1. It’s okay to grow up at your own pace. It’s good to take your time and do what’s right for you. Our world pushes girls to the fast track. It wants you to paint your face with makeup, dress in revealing clothes, and aim to look 20 when you’re really 13.
Why? Because believing you need embellishments to look beautiful and desirable will make you buy whatever people sell. It’s a selfish ploy, and I hope you see through it. I hope you trust your instincts and remember that the best part of your appearance – the one that ultimately sets you apart – is the light that shines from within. It costs nothing, yet it’s worth everything. As Anne Lamott says, “Joy is the best makeup.”
2. Being a leader sometimes means standing alone. It means making a brave choice nobody else is making, like sticking up for the kid being teased, or avoiding a party where there’s sure to be trouble.
3. Nothing ruins a friendship faster than jealousy and competition. So when you’re jealous of a friend or secretly trying to one-up her, pray to get your heart in the right place. Remember that what’s good for your friend is good for you as well because you’re both on the same team.
4. Feeling different is completely normal. We all feel different because we are different. God created you uniquely so you can serve your generation like no one in the universe has ever served before. Rather than wish to be like everyone else, look for ways in which your authenticity can be used for His purpose.
5. Every choice has a consequence, and the choices you make today impact the opportunities you’ll have tomorrow. While making positive choices (like working hard in school) will open doors down the road, making negative choices (like failing to apply yourself) will close doors. Whatever choices you make, be prepared to live with them.
6. Be kind to everyone, but distance yourself from negativity. Trust your gut instincts when you feel like a friend or group you spend time with would drop you in a heartbeat or purposely leave you out because these instincts are usually correct.
7. Knowing who is good for you – and who isn’t good for you – is the key to healthy relationships.
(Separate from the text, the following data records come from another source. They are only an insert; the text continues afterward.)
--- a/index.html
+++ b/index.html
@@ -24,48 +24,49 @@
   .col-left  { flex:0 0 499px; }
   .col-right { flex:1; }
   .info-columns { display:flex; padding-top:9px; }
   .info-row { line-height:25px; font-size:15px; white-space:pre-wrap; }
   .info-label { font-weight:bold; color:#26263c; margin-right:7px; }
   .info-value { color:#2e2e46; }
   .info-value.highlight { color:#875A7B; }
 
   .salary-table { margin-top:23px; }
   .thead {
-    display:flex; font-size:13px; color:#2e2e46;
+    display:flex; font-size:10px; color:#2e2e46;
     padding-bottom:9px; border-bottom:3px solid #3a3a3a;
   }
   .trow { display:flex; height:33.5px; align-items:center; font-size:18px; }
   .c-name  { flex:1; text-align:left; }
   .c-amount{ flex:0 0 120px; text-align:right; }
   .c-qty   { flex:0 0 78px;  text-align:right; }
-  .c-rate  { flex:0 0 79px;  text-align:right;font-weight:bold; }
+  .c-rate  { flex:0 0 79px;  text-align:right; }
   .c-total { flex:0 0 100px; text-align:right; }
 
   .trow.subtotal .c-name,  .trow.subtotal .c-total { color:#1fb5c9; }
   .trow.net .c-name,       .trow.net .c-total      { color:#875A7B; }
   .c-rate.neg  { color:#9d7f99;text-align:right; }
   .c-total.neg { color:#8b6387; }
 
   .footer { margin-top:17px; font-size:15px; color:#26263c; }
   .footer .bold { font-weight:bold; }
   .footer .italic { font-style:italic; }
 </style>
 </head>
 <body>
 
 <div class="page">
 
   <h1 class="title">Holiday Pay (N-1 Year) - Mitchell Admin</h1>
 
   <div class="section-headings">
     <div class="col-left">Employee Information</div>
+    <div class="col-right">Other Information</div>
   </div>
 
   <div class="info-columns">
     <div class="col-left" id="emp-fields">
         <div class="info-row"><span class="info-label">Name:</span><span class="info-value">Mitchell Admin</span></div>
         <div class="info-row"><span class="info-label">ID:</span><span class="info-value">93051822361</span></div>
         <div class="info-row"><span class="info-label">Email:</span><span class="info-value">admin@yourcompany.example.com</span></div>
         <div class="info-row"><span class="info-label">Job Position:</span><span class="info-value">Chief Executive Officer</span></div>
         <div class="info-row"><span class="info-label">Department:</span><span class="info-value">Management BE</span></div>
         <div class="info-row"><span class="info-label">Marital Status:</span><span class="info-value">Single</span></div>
While good relationships give you the courage to be yourself, toxic relationships crush your spirit. They cause more stress, tears, and drama than genuine joy, laughter, and happiness. Learning to recognize when a relationship isn’t working – and having the courage to walk away when the warning signs appear – is an important life skill to develop.
8. There’s no such thing as a perfect friend or perfect person. While you should have standards for the people you allow in your innermost circle – expecting a certain level of trust and respect – you should also leave room for grace and forgiveness. All of us make mistakes and occasionally hurt the people we love. Don’t give up on a friend just because they messed up or did one thing you don’t agree with.
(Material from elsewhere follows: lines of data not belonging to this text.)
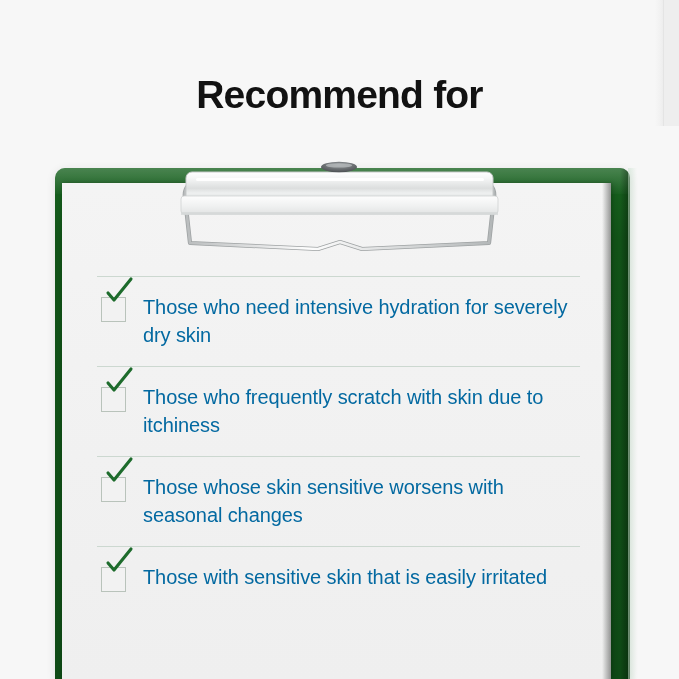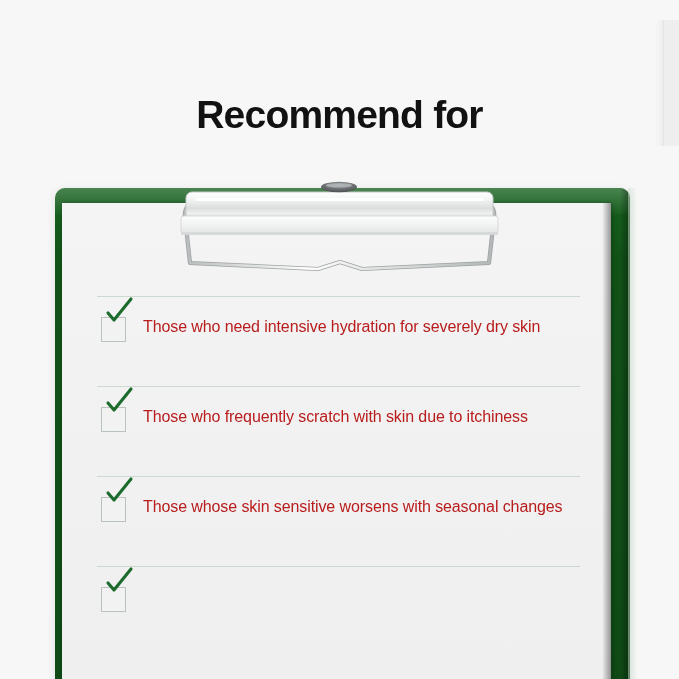--- a/index.html
+++ b/index.html
@@ -6,21 +6,20 @@
   html, body {
     width:679px; height:679px;
     background:#f7f7f7;
     font-family:"Liberation Sans", sans-serif;
     overflow:hidden;
   }
   #root {
     position:relative;
     width:679px; height:550px;
     background:#f7f7f7;
-    margin-top:20px;
   }
 
   
   .right-panel-strip {
     position:absolute;
     left:663px; top:0px;
     width:16px; height:126px;
     background:#eeeeee;
     border-left:1px solid #e4e4e4;
   }
@@ -122,23 +121,23 @@
     background:#f2f2f2;
   }
   .check-glyph {
     position:absolute;
     left:0px; top:-10px;
     width:38px; height:38px;
   }
   .row-text {
     display:block;
     margin-left:46px;
-    font-size:16px;
+    font-size:20px;
     line-height:28px;
-    color:#b91c1c;
+    color:#0369a1;
     letter-spacing:-0.1px;
     max-width:438px;
   }
 </style>
 </head>
 <body>
 
 <div id="root">
 
   <div class="right-panel-edge"></div>
@@ -233,16 +232,17 @@
       <span class="row-text">Those whose skin sensitive worsens with seasonal changes</span>
     </div>
 
     <div class="check-row">
       <span class="checkbox"></span>
       <span class="check-glyph">
         <svg width="38" height="38" viewBox="0 0 38 38">
           <path d="M11,26 L17,33 L34,12" fill="none" stroke="#1d6b2c" stroke-width="3.1" stroke-linecap="round" stroke-linejoin="round"></path>
         </svg>
       </span>
+      <span class="row-text">Those with sensitive skin that is easily irritated</span>
     </div>
 
   </div>
 </div>
 
 </body></html>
9. The best way to build confidence is to challenge yourself and accomplish a goal outside your comfort zone that forces you to stretch, grow, and master new skills.
10. Not everyone deserves a voice in your life. Not everyone has opinions that are worth your time and attention. When deciding whether to listen to a person, ask yourself this: Do I respect this individual? Do they have a history of making good choices in their own life? Do they genuinely love me? Do they care about my future? If I had a big decision to make, would I seek their counsel? Do they draw me closer to God and enhance my relationship with Him?
If you answer No to any question, then think twice before taking their words or advice to heart.
Most of all, Marie Claire, I hope you always remember how unconditionally loved you are. As much as your daddy and I love you, your heavenly Father loves you even more. He’s the only true expert of you, for only God has known since the beginning of time who you are, why you exist, and what you were born to do.
So trust Him with your big questions and little questions, and know that I’m always here to help. Whatever is waiting on the other side of 10, we’ll discover it together. We’ll celebrate, cry, and share in all the emotions that evolve as a little girl grows up.
Happy 10th birthday, my little ray of sunshine, and thank you for your light. You’re a joy to know and a joy to raise, a sweet blessing in my life for which I’m so very, very grateful.